I obtained an undergraduate degree in Ecology from the University of Lancaster in 1998. My favourite courses were those on animal behaviour and so after a short time working in the field of ecology I decided to study for the Masters in Applied Animal Behaviour and Welfare at the University of Edinburgh. This directed my interest in animal behaviour towards the field of animal welfare, something I have been working in ever since.

In my first research job I studied the ability of chickens to move between perches over different heights and distances at Heriot-Watt University. I then moved to the University of Bristol to work on a pre-weaning mortality study of pig farms in the UK, which enabled me to visit over 100 pig farms around the country and gain an understanding of the challenges of applying research to the real world. In 2004 I decided to study for a PhD, researching tail-biting behaviour in pigs, supervised by Professor Mike Mendl and Professor Laura Green. I still find the topic fascinating and hope to have the opportunity to research it further at some point.

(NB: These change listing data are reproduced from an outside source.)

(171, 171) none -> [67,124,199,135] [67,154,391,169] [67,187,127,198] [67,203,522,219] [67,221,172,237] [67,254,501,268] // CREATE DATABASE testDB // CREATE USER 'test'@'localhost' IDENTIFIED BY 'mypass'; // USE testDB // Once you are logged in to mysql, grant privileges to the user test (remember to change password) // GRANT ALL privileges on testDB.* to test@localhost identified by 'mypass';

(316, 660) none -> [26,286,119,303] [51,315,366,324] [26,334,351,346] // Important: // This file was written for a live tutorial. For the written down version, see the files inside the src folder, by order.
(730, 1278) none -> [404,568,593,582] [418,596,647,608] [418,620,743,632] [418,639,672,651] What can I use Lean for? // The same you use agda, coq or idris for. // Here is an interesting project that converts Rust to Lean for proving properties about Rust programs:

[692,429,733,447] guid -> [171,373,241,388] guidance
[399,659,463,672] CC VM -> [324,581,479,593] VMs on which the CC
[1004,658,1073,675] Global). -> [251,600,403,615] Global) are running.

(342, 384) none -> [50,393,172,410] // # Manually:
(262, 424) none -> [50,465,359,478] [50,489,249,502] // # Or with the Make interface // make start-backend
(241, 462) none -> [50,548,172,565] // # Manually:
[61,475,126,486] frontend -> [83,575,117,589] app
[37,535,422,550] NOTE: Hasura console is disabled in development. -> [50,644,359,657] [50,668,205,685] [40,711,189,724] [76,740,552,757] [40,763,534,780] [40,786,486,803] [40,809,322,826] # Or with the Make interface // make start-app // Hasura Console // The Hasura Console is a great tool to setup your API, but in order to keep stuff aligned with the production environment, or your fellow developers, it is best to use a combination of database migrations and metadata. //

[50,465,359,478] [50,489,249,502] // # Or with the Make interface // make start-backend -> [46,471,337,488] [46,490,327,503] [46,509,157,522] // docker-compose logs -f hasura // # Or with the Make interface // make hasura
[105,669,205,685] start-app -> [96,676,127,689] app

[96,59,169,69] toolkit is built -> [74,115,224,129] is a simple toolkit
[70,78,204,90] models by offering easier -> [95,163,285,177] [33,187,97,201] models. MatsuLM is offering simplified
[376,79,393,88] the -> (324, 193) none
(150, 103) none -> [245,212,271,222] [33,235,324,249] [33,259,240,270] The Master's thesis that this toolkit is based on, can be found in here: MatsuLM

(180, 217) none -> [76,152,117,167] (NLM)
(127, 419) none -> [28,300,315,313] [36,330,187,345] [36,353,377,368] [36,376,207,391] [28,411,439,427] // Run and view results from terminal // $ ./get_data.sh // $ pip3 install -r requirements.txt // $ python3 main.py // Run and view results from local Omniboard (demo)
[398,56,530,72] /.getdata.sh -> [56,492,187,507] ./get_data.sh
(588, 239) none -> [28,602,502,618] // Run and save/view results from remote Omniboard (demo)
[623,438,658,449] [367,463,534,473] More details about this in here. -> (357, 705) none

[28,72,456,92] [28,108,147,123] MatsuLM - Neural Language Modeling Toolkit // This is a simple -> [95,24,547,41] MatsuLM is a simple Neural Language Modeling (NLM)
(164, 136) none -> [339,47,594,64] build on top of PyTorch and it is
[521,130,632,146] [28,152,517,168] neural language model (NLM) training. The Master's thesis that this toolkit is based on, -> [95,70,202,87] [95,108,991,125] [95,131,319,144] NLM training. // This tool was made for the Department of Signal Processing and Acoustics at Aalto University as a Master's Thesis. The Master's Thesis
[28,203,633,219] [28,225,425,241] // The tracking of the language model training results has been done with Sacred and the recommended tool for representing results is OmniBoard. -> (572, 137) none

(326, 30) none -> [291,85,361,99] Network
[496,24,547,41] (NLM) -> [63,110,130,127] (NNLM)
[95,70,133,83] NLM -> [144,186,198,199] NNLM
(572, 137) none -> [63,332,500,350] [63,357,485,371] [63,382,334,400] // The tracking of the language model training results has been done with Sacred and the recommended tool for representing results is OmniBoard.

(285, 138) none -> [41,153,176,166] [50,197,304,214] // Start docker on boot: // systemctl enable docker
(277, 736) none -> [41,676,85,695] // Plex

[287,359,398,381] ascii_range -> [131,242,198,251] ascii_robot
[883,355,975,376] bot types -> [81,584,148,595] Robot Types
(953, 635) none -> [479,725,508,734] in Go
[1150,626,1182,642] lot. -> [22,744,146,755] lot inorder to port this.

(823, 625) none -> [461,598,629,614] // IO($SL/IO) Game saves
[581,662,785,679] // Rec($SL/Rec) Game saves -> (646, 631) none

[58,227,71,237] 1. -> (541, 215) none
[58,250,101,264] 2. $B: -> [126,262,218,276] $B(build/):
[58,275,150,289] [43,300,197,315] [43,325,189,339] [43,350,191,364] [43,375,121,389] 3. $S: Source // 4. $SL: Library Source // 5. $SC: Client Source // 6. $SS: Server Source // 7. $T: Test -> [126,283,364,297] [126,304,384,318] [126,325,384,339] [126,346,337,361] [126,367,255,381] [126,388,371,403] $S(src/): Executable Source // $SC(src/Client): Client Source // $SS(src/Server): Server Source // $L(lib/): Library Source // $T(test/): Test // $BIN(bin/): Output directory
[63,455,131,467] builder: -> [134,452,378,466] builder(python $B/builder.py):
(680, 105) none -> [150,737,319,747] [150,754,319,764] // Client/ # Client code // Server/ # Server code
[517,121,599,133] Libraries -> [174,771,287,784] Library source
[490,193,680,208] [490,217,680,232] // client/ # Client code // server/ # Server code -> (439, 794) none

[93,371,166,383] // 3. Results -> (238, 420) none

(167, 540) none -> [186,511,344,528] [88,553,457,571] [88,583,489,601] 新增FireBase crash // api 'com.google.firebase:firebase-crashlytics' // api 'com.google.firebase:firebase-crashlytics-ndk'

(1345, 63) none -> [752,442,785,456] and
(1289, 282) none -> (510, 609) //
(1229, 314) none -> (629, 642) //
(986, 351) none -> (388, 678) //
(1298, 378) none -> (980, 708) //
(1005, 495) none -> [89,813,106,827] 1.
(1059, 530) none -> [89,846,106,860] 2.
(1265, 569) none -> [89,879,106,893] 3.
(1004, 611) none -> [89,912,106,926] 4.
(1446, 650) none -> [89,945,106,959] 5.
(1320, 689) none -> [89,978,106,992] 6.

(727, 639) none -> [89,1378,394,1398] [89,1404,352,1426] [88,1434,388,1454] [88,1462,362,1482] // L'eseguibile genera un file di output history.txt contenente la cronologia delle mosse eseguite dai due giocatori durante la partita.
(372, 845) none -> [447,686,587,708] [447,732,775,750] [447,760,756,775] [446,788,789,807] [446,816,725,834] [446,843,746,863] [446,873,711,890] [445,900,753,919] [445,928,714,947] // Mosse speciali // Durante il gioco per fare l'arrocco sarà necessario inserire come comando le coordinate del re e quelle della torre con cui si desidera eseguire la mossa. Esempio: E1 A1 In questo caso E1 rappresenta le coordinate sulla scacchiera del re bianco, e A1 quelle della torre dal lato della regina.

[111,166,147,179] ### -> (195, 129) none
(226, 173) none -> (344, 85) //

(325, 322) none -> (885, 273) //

After finishing my PhD I worked on a BBSRC funded project studying laying hen behaviour with Professor Christine Nicol. In this study we examined the correlation between welfare indicators and performance in preference tests, which included developing some novel techniques for measuring welfare in laying hens. I am currently working on two projects, the first being a DEFRA funded study into the risk factors associated with transport of sheep over short distances with Dr Toby Knowles. This is an exciting collaboration with the VLA and Cranfield University in which we will examine not just the welfare implications but also the environmental and economic impacts of different journey types. The second project that I am currently working on, is a study of the defence cascade as an indicator of pig welfare with Professor Mike Mendl. We are collaborating with the Computing Department in order to try to develop an automated measure of welfare.